The mission was to clear a mock village of enemy threats and set up a forward operating base, he said.

The 184th Airmen relied on the active-duty Air Force to clear the way as they moved into the village.

“We were embedded with the 184th Security Forces for most of the duration of the field training exercise,” said Senior Airman Skylar Ackley, 22nd ARW Explosive Ordnance Disposal Team. “Mostly, we moved and communicated with 184th Security Forces Squadron during convoy operations and dismounted patrol operations. Sometimes we would act independently when an explosive scenario kicked off.”

“Our mission was to assist the security elements in support of explosive hazards,” said Senior Airman Andrew Lillard, 22nd ARW, “whether that be standard military ordnance or improvised devices.”

“During the exercise, our EOD team both located and rendered safe all devices,” said Staff Sgt. Kaanen Brabbs, 22nd ARW.

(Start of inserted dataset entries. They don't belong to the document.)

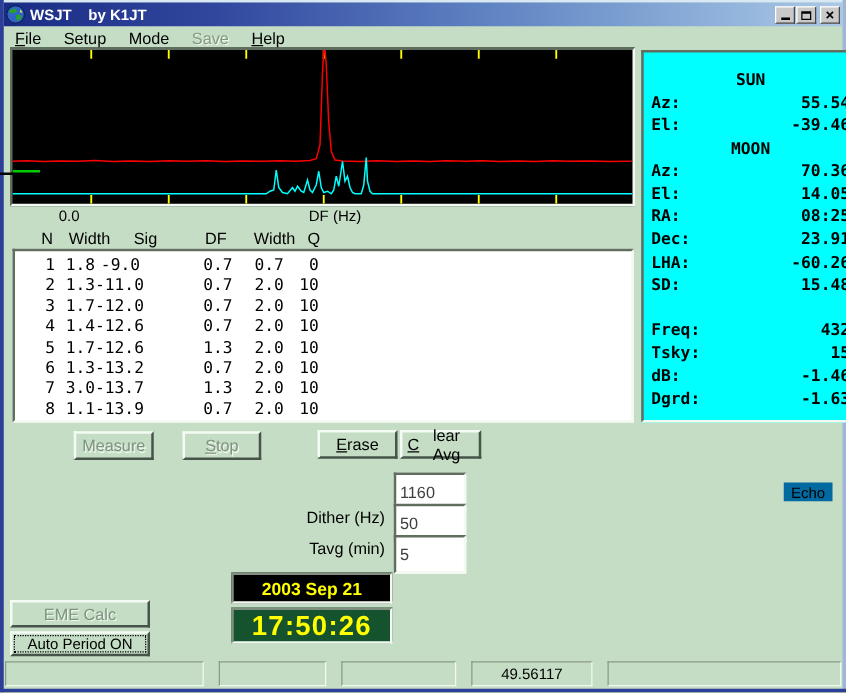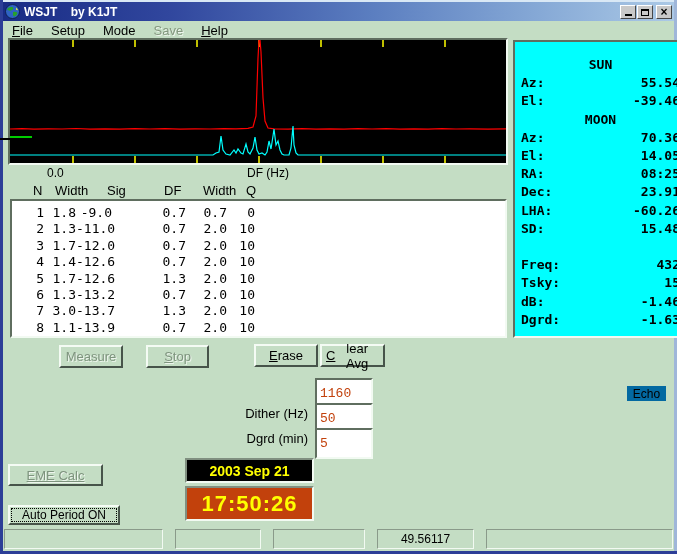--- a/index.html
+++ b/index.html
@@ -80,7 +80,7 @@
   .field-row{width:477px;}
   .field-input{position:absolute;left:115px;top:0;width:58px;height:31px;background:#fff;
     border:2px solid;border-color:#5f6e5f #f2faf2 #f2faf2 #5f6e5f;box-sizing:border-box;
-    font-family:Liberation Mono, monospace;font-size:13px;padding:0 0 0 3px;color:#c2410c;}
+    font-family:Liberation Sans, sans-serif;font-size:13px;padding:0 0 0 3px;color:#404040;}
 
   
   .echo{position:absolute;left:627px;top:386px;width:39px;height:15px;background:#0369a1;

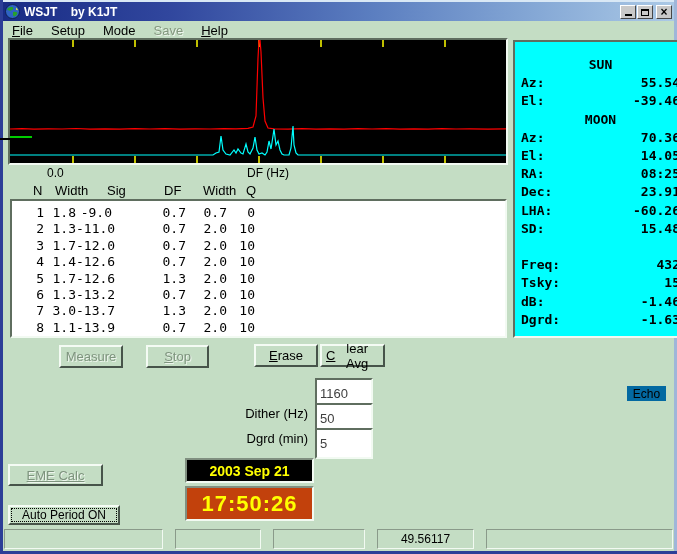--- a/index.html
+++ b/index.html
@@ -316,7 +316,7 @@
     <input class="field-input" type="text" value="50" style="">
   </div>
   <div class="field-row fr-tavg">
-    <span class="field-label">Dgrd (min)</span>
+    <span class="field-label">Tavg (min)</span>
     <input class="field-input" type="text" value="5" style="">
   </div>
 

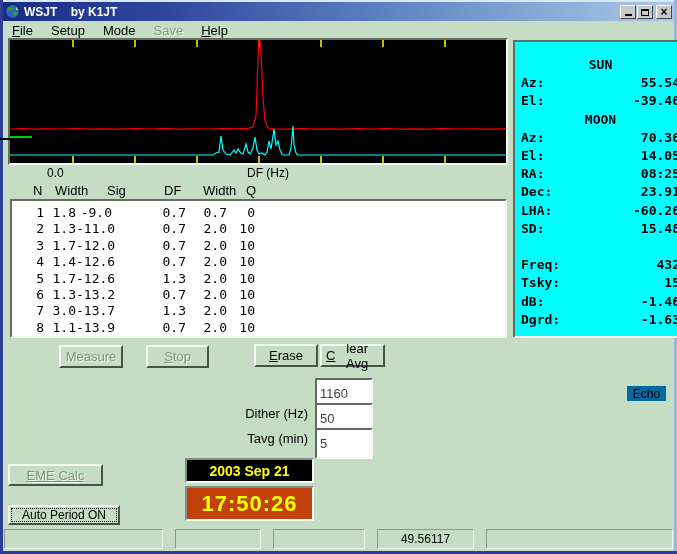--- a/index.html
+++ b/index.html
@@ -69,7 +69,7 @@
   .btn-stop{left:146px;top:345px;width:63px;height:23px;}
   .btn-erase{left:254px;top:344px;width:64px;height:23px;}
   .btn-clearavg{left:320px;top:344px;width:65px;height:23px;}
-  .btn-emecalc{left:8px;top:464px;width:95px;height:22px;text-decoration:underline;}
+  .btn-emecalc{left:8px;top:480px;width:112px;height:22px;}
   .btn-autoperiod{left:8px;top:505px;width:112px;height:20px;font-size:12px;
     outline:1px dotted #000;outline-offset:-4px;}
 

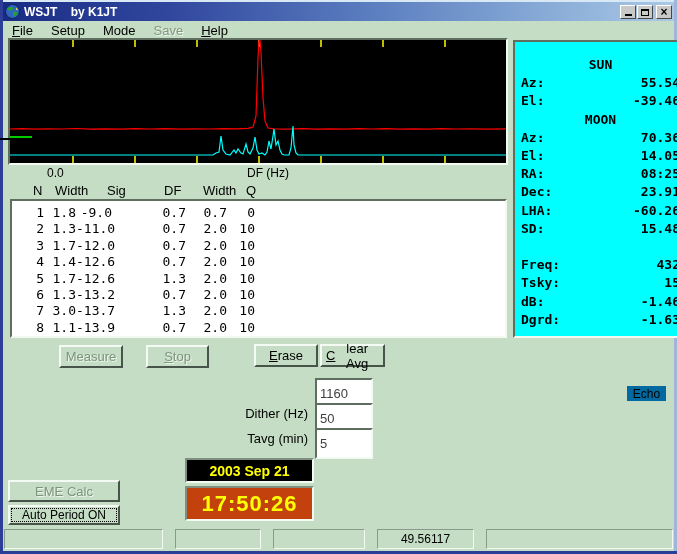--- a/index.html
+++ b/index.html
@@ -90,7 +90,7 @@
   .datebox{position:absolute;left:185px;top:458px;width:129px;height:25px;background:#000;
     border:2px solid;border-color:#808f80 #f2faf2 #f2faf2 #808f80;box-sizing:border-box;
     color:#ffff00;font-weight:bold;font-size:14px;display:flex;align-items:center;justify-content:center;}
-  .timebox{position:absolute;left:185px;top:486px;width:129px;height:35px;background:#c2410c;
+  .timebox{position:absolute;left:185px;top:486px;width:129px;height:29px;background:#14532d;
     border:2px solid;border-color:#808f80 #f2faf2 #f2faf2 #808f80;box-sizing:border-box;
     color:#ffff00;font-weight:bold;font-size:22px;display:flex;align-items:center;justify-content:center;
     letter-spacing:1px;}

The Security Forces also relied on the Kansas Army Guard to supply other skills and assets they lacked.

“One of the things they reached out to the Army side was to conduct aeromedical evacuation training in the event they run into a situation which requires one of their Airmen to be transported for a medical emergency,” said Maj. Clarence “CJ” Schreiber, commander, Company G, 1st Battalion, 111th Aviation (MEDEVAC). 

Dessenberger said the range partners at the Kansas Training Center and Smoky Hill Air National Guard Range were critical to the event’s success.

“Their cooperation allowed us to use a large footprint on either side of the range complex and bed down at the training site,” he said. “All three joint partners were able to accomplish significant blocks of training that are required each year.”

Schreiber hopes such joint training opportunities will become a regular event in the Kansas National Guard.

“This is something we want to capitalize on and build more toward,” said Schreiber. 

Ackley agreed.

“We would absolutely love to see more of these types of exercises,” Ackley said. “There are a lot of moving parts, but it really puts things into perspective and shows what could realistically happen when different agencies are thrown together.”